Note. (A) Pitch error rate effects, (B) beat-normalized mean absolute deviation (bn-MAD) effects, and (C) coefficient of variation (CV) effects. Lines represent predictions from linear mixed models with 95% confidence intervals (shaded areas).

https://doi.org/10.1371/journal.pone.0344490.g007

Participants who made more pitch errors during the sight-reading task showed generally slower RTs in the self-paced reading task, with this effect being significant in the tonal condition (b = 3.44, p = .033), while a similar positive trend was observed in the atonal condition, it did not reach statistical significance (b = 1.39, p = .060). The standardized effect sizes, as expressed as percentage changes per standard deviation, showed that a one standard deviation increase in pitch error rate corresponded to a 15.1% increase in RT in the tonal condition (approximately 647 ms) and 13.5% in the atonal condition (approximately 577 ms based on average RTs of 4,286 ms). The effect of rhythm precision (bn-MAD) showed marked differences between conditions. In the tonal sight-reading condition, poorer rhythm precision was significantly associated with slower chord reading (p = .018), with a 16.4% increase in RT per standard deviation (approximately 703 ms based on average RTs of 4,286 ms). However, this effect was not significant in the atonal sight-reading condition (p = .397). The pattern for rhythm consistency (CV) was reversed. A significant effect was not observed in the tonal sight-reading condition (p = .775), but in the atonal sight-reading condition, participants with more variable timing showed significantly slower chord reading (p = .039), with a 14.1% increase per standard deviation (approximately 606 ms based on average RTs of 4,286 ms).
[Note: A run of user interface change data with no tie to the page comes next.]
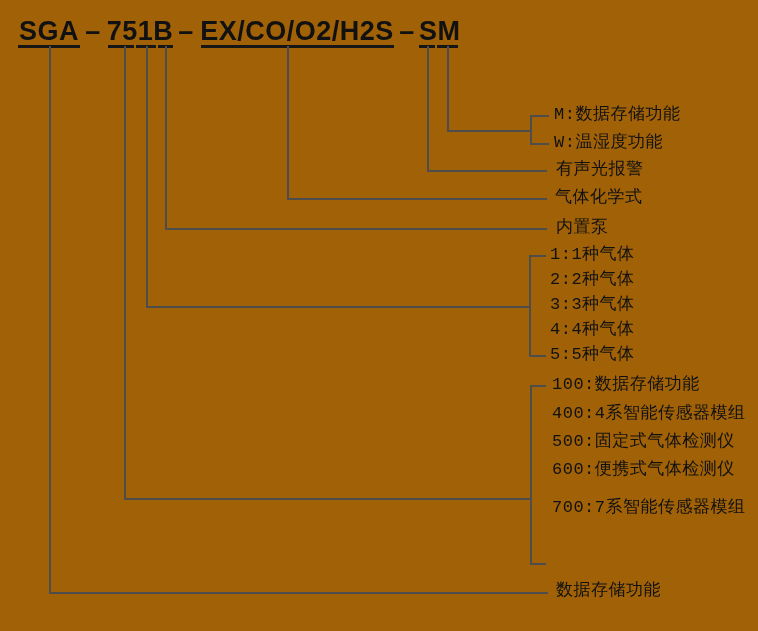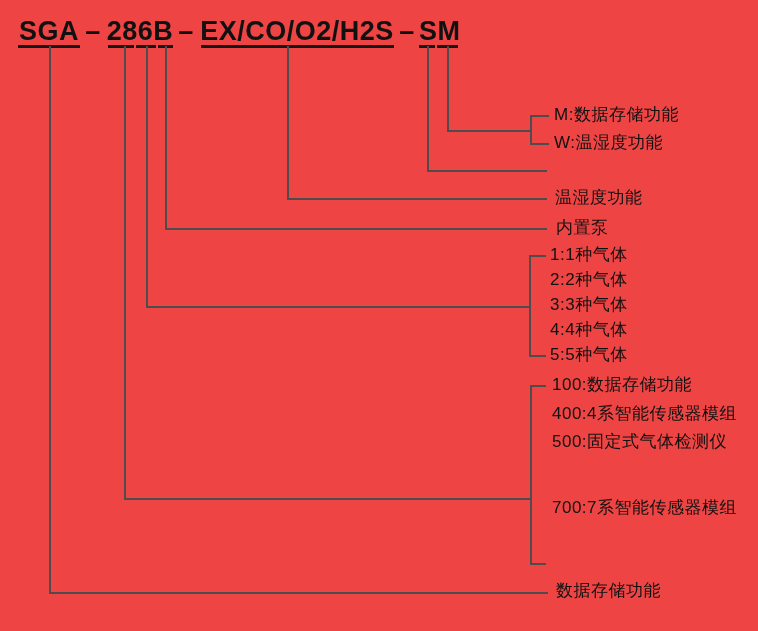"SGA" .canvas { background: #ef4444 -> #a16207 }
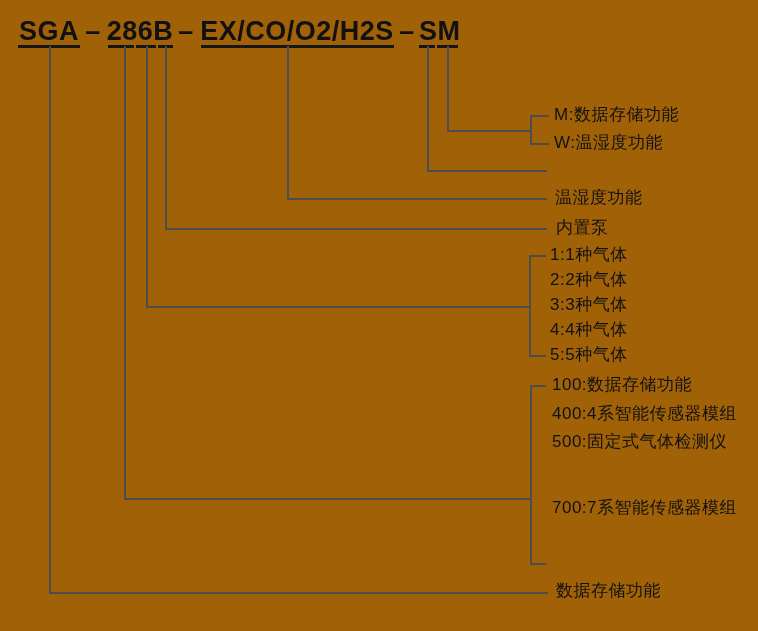"286B" div.code-seg { text: 286B -> 751B }
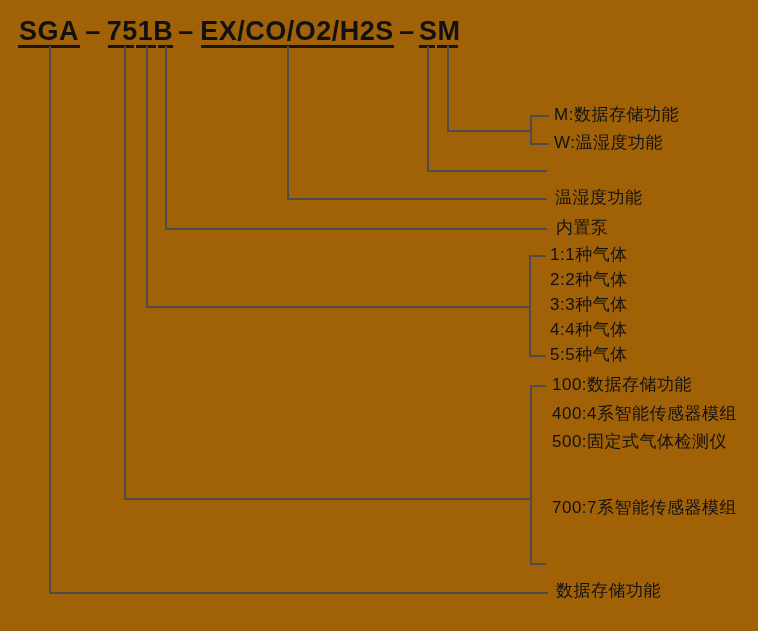"M:数据存储功能" .lbl { font-family: Liberation Sans, sans-serif -> Liberation Mono, monospace }
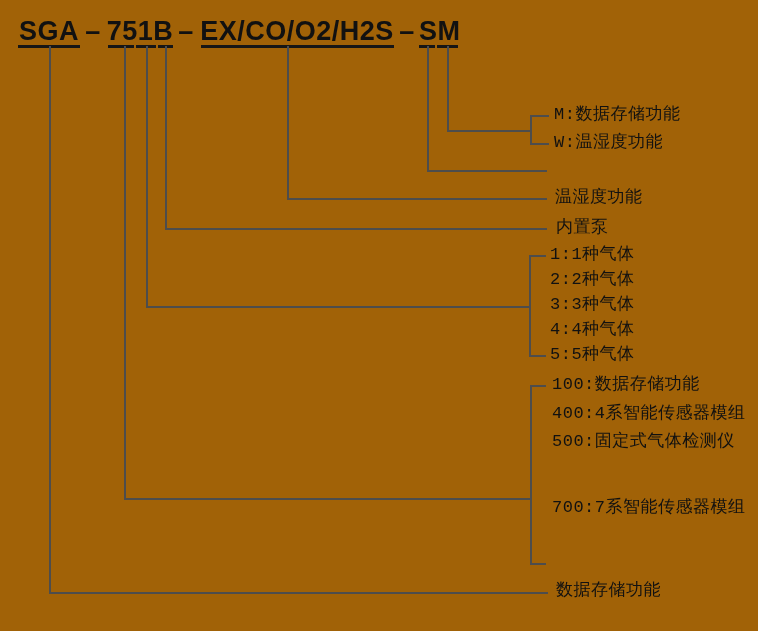"有声光报警" div.lbl { html: none -> <div>有声光报警</div> }
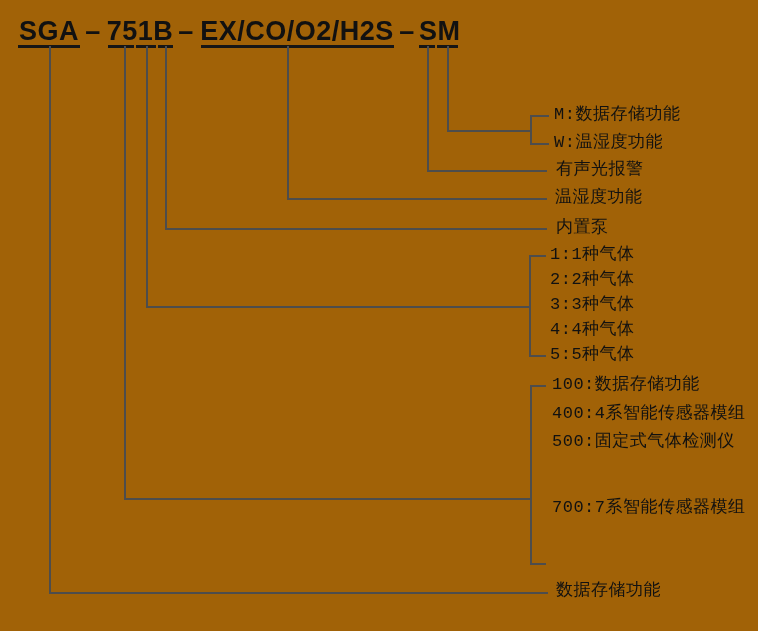"温湿度功能" div.lbl { text: 温湿度功能 -> 气体化学式 }
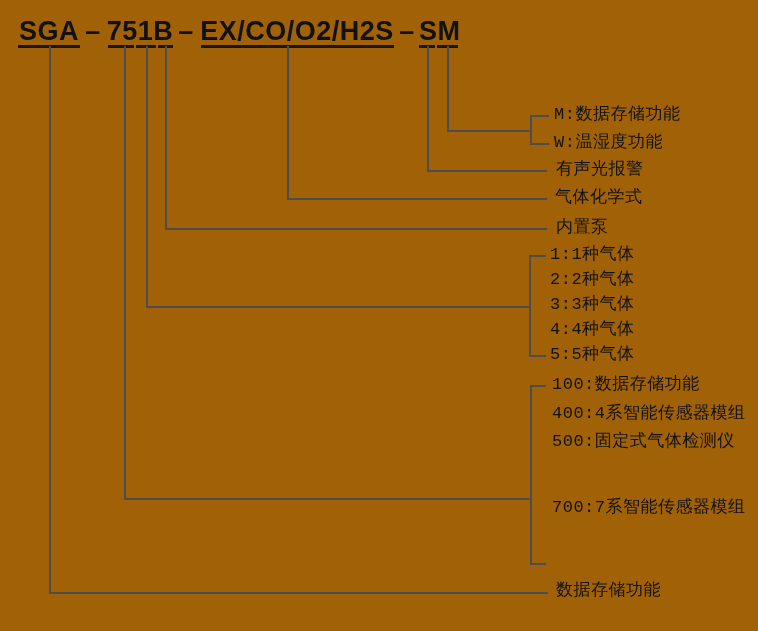"600:便携式气体检测仪" div.lbl { html: none -> <div>600:便携式气体检测仪</div> }
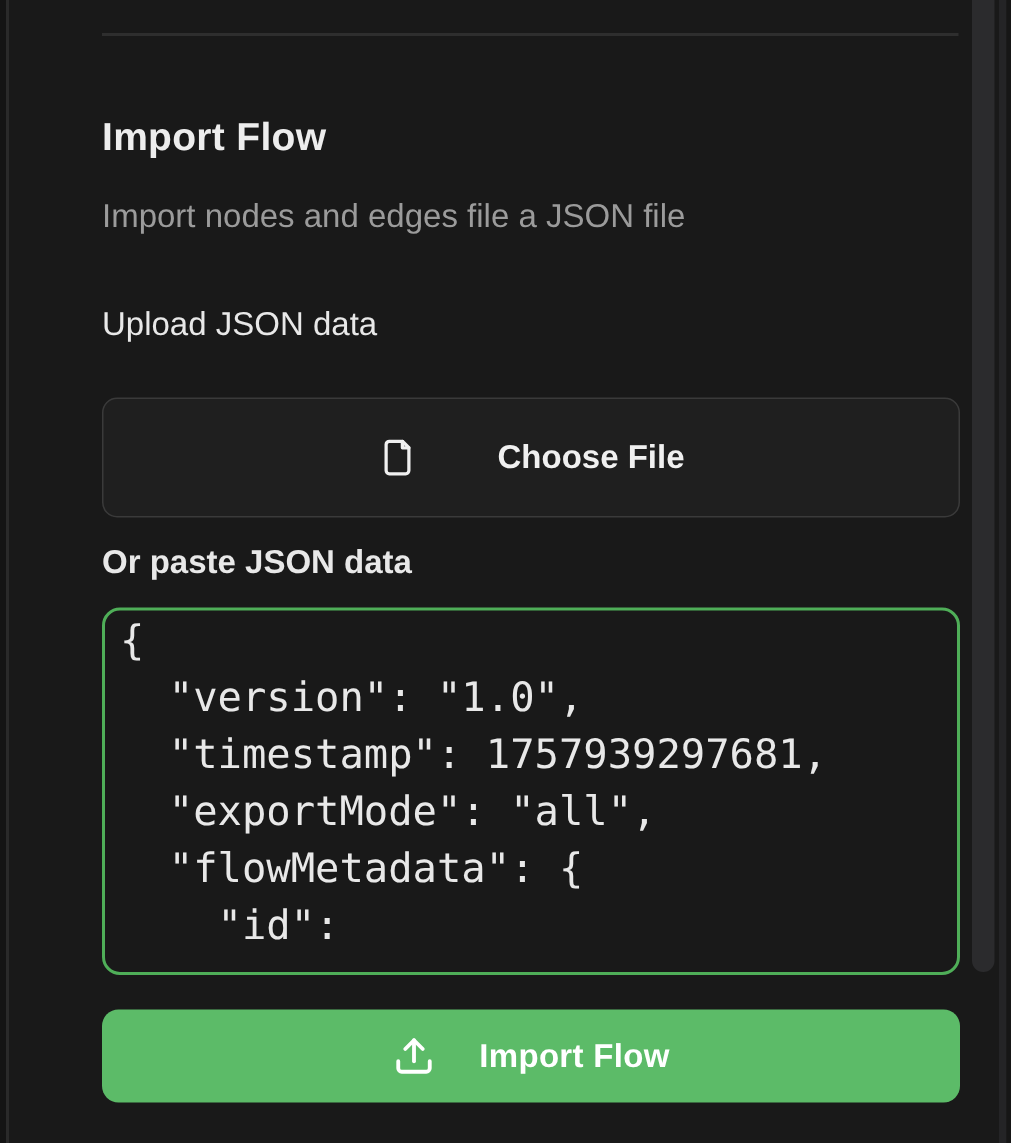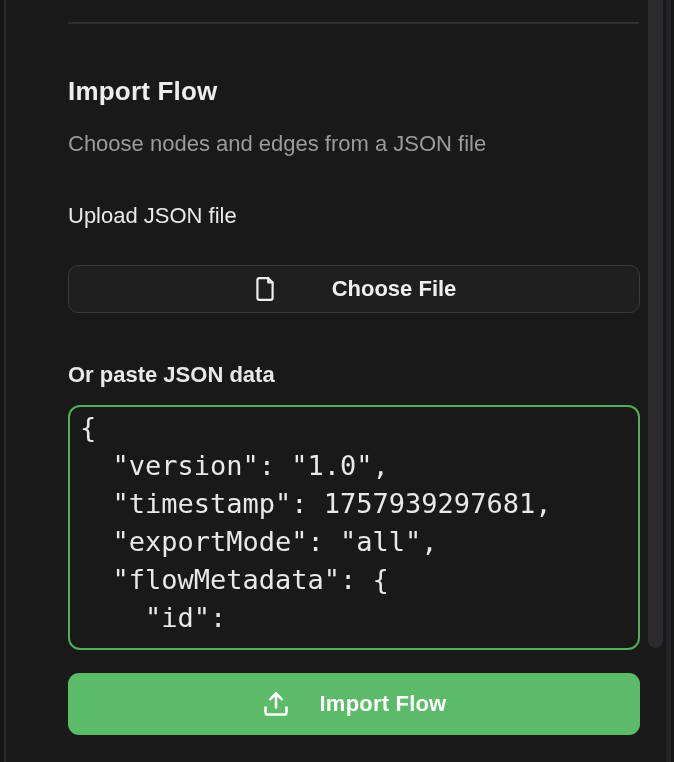"Choose nodes and edges from" div.section-subtitle { text: Choose nodes and edges from -> Import nodes and edges file }
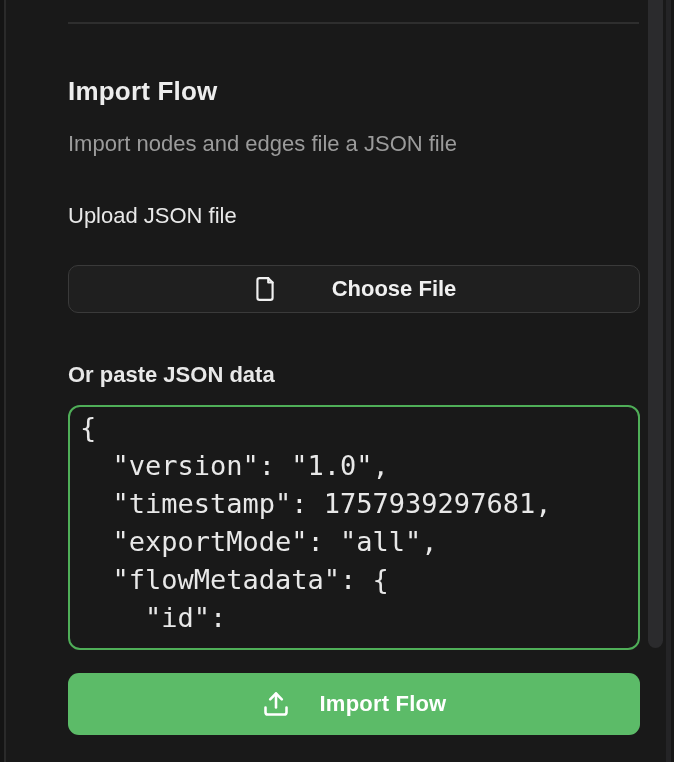"Upload JSON file" div.field-label { text: file -> data }
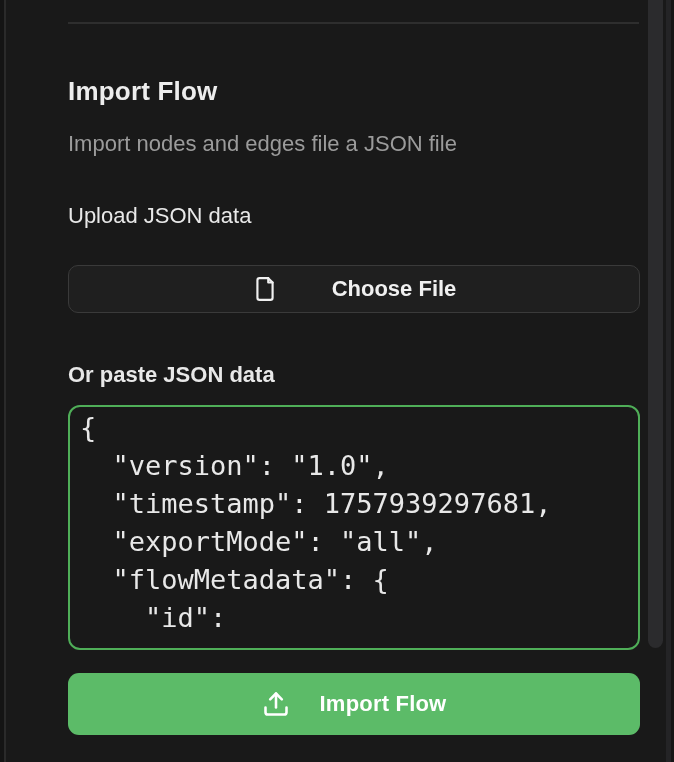"Choose File" .choose-file-button { height: 48px -> 80px }
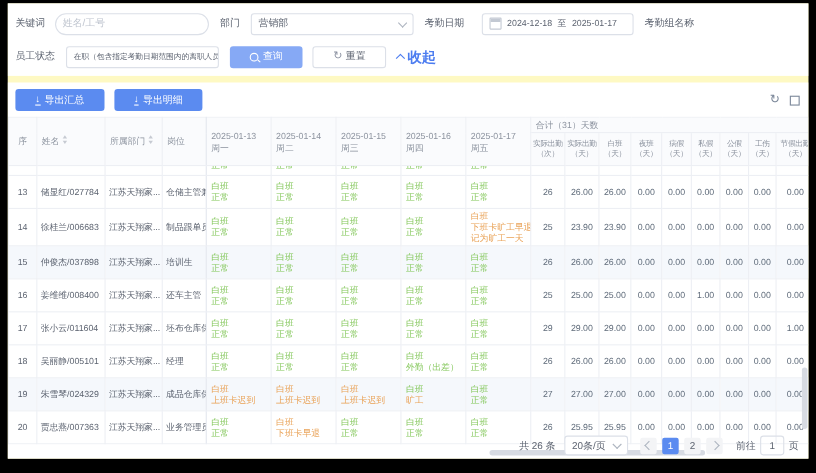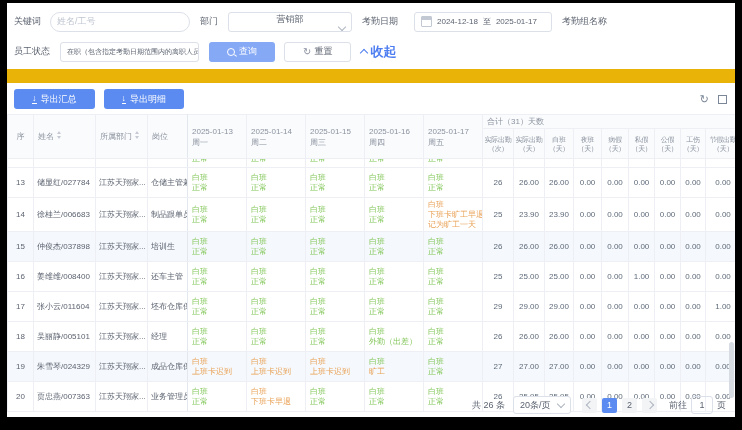"关键词" .screen { background: #eab308 -> #fef9c3; gap: 8px -> none }
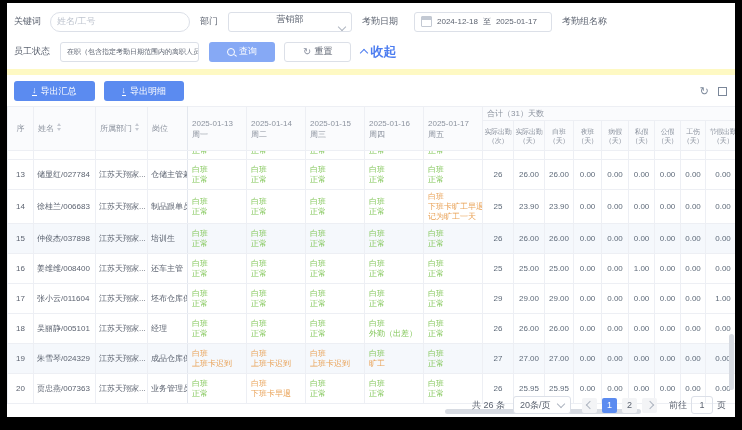"营销部" div.box { flex-direction: column -> none; width: 124px -> 148px }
These main effects revealed intriguing condition-specific patterns. While pitch error rate showed similar effects across both sight-reading conditions (tonal and atonal), rhythm metrics showed divergent patterns: bn-MAD only in tonal sight-reading affected RTs, whereas CV only in atonal sight-reading affected RTs. However, without direct statistical comparisons between conditions, we cannot confirm that these condition-specific patterns represent significant differences. The observed patterns may reflect different cognitive resources or strategies employed during tonal versus atonal sight-reading that carry over to silent music-reading tasks.

Three-way interactions with audiation ability.

To explore whether audiation ability might modulate the relationship between sight-reading proficiency and harmonic syntax processing, we tested three-way interactions among harmonic IC, each performance metric, and NESI scores. Table 4 summarizes these analyses.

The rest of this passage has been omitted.